━━━━━ Records for the task ━━━━━

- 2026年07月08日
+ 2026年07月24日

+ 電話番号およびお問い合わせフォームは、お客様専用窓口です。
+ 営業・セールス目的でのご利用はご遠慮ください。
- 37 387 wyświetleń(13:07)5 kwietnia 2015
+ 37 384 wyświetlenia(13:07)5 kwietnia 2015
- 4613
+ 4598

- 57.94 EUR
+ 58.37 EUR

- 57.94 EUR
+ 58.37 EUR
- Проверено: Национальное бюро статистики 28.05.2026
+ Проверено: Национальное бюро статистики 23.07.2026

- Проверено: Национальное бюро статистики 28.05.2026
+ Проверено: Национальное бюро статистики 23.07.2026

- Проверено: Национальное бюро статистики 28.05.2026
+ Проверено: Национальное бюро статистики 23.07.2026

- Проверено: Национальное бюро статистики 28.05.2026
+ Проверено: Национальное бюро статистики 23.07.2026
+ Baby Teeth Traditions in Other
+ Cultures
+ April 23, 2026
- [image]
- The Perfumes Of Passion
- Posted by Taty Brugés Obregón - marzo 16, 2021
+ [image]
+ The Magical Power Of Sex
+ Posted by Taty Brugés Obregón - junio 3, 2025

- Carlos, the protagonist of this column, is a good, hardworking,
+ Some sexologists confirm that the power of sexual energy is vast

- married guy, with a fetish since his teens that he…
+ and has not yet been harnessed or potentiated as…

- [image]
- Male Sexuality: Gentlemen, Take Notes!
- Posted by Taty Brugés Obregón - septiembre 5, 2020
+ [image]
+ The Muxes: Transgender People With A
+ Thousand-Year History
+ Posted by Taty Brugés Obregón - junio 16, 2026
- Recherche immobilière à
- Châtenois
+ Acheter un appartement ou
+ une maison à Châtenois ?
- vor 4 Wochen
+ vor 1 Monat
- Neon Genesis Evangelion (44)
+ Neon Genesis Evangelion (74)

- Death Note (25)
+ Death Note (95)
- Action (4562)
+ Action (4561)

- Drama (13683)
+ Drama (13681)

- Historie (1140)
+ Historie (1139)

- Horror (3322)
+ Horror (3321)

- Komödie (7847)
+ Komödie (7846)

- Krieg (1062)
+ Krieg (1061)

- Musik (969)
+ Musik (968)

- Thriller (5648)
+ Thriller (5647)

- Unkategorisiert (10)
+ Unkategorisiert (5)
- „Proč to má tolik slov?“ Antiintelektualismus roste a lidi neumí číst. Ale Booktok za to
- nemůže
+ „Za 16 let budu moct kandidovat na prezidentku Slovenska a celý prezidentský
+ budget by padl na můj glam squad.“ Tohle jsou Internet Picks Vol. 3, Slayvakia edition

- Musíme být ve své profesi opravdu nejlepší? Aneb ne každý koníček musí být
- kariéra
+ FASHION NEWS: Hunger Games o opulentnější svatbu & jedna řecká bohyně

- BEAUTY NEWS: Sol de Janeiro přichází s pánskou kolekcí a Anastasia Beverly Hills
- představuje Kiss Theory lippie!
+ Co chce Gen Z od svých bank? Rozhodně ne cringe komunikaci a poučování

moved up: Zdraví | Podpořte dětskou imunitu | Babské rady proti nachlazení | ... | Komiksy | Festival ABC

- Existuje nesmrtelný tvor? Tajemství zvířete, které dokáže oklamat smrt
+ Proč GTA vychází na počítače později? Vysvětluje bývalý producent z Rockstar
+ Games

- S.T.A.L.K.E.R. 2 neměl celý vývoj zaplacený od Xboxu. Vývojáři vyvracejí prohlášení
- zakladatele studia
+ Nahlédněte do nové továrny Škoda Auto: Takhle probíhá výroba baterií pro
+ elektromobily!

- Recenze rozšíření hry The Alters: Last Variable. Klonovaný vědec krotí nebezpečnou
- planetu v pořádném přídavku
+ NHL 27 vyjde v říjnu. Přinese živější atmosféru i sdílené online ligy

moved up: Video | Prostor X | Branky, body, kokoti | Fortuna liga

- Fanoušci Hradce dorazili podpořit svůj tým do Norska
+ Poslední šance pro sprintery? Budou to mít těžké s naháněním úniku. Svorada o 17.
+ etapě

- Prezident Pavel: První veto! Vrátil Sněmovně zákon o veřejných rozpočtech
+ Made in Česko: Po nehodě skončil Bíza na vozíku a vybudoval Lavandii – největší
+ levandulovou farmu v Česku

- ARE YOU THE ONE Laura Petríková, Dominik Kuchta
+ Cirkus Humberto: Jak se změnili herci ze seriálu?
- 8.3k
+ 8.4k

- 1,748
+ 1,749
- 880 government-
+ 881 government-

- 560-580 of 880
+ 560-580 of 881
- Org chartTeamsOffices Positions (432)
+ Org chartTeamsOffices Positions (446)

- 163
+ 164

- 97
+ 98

━━━━━

#### [Aim of the task]
When the line with "junio 3, 2025" is reached in the data above, begin copying, and stop after the line with "- married guy, with"; copy each line exactly, both ends included.

#### [Response]
+ Posted by Taty Brugés Obregón - junio 3, 2025

- Carlos, the protagonist of this column, is a good, hardworking,
+ Some sexologists confirm that the power of sexual energy is vast

- married guy, with a fetish since his teens that he…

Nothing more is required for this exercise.